The regime does not wish to hear warnings of the producers that they are facing collapse and that the only solution is free pricing. When they do the calculations of production expenses, producers of milk, for example, believe that a litre of milk should cost 9 dinars. At the current price of 3.7 dinars per litre, it produces a loss of 2.5 dinars, which induced director of Vizelj company from Belgrade Rajko Latinovic to state that "there is not a single producer of milk and beef who can meet the demands of the inspectorate and prescribed prices". Meat producers claim that this year production has decreased by 15 per cent in comparison with the previous year and they warn that in neighbouring countries meat is between 50 and 100 per cent more expensive than here which implies that many of them are transporting porkchops and beefsteaks secretly across the border. When they fail in this undertaking, they resort to petty foul dealings such as classifying beef (the price of which is controlled) as veal (with no maximum price) and sell it at a double price (instead of 90 they charge 180 dinars for one kilo on the average).

Faced with chaos on the market and growing shortages of foodstuffs which might cause grumbling of the people, Serbian government decided to take the tested step quite contrary to the market logic with which it admitted impotence of its economic policy: it introduced administrative pricing of meat, oil, sugar and milk.

Economic researcher Slobodan Milosavljevic from the Institute of Market Investigation claims that by its shortterm buying of social peace Serbian government will inflict enormous damage to producers of food. He warns that price freezing will trigger the deja vu scenario in Serbia - shortage of goods on the legal market and their transfer to grey economy. "Nothing will be achieved by punishments because that kind of compulsion cannot remove the systematic disturbances that lasted for years", Milosavljevic assessed.

Former governor of the National Bank of Yugoslavia and one of the best known Serbian oppositionists Dragoslav Avramovic is not an optimist either. "We the citizens have already experienced this, only clerks in Serbian government change, but they all think that they are the wisest to resort to the measures from the arsenal of administrative price control", says Avramovic. He warns that every such measure ends with a catastrophe, decline of production and shortages of goods in the market. "If you want to take the quickest way to catastrophe, then you choose price control", Avramovic observes.
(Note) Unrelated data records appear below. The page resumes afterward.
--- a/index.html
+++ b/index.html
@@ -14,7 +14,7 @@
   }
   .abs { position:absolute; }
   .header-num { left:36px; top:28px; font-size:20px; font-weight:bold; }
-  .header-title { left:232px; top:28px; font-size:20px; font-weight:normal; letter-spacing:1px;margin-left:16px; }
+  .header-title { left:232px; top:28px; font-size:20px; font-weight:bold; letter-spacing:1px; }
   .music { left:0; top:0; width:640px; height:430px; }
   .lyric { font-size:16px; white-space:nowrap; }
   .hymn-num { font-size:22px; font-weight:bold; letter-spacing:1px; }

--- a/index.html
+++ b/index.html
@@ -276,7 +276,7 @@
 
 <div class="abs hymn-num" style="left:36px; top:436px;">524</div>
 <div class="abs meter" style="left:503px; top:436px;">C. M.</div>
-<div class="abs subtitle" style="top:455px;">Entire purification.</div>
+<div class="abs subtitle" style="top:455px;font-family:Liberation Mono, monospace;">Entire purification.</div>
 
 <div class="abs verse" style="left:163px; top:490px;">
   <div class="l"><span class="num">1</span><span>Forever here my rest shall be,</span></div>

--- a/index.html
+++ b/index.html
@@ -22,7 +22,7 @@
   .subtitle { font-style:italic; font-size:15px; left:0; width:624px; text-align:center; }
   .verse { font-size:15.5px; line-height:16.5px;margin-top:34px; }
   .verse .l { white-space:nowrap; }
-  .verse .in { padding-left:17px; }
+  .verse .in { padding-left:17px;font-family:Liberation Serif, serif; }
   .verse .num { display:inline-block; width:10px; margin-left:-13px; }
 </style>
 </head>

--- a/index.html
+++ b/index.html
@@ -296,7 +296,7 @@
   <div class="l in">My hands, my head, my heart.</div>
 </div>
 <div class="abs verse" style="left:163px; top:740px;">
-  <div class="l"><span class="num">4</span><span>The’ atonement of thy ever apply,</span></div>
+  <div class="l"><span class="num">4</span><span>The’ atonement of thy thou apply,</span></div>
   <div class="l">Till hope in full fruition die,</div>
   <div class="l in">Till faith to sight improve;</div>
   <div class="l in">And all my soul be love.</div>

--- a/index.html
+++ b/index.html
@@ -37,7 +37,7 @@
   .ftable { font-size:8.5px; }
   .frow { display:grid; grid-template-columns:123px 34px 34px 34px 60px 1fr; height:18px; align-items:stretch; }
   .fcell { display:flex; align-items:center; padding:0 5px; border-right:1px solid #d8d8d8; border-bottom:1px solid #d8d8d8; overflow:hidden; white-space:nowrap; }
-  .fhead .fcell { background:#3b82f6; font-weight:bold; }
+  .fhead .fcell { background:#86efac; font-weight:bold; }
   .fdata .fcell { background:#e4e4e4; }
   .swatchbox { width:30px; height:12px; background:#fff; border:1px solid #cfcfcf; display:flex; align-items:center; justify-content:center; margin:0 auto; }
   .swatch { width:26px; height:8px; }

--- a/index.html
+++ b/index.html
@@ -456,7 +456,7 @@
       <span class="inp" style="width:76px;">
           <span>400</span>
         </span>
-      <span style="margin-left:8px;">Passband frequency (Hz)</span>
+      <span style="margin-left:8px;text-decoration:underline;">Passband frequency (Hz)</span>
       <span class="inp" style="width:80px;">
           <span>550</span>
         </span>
"The regime is threatening that it will punish and arrest directors of companies which produce food. As long as there are 4 to 5 per cent delinquents in the economy of a country it is not a problem, but when this number rises to 20 per cent, this is an infallible sign that this country has a wrong economic system", claims former governor of the NBJ Dragoslav Avramovic.

According to forecasts of Belgrade economic institutes, the rise of prices will continue, purchasing power of the citizens will continue to decline and at the same time, the number of illiquid companies will increase. In order to cover monthly expenses an average family needs 3,460 dinars, and its average income does not exceed 2,537 dinars. And in the end of October (these are the latest data) there was 25 thousand illiquid companies whose unmet obligations have reached the sum of 31.5 billion dinars.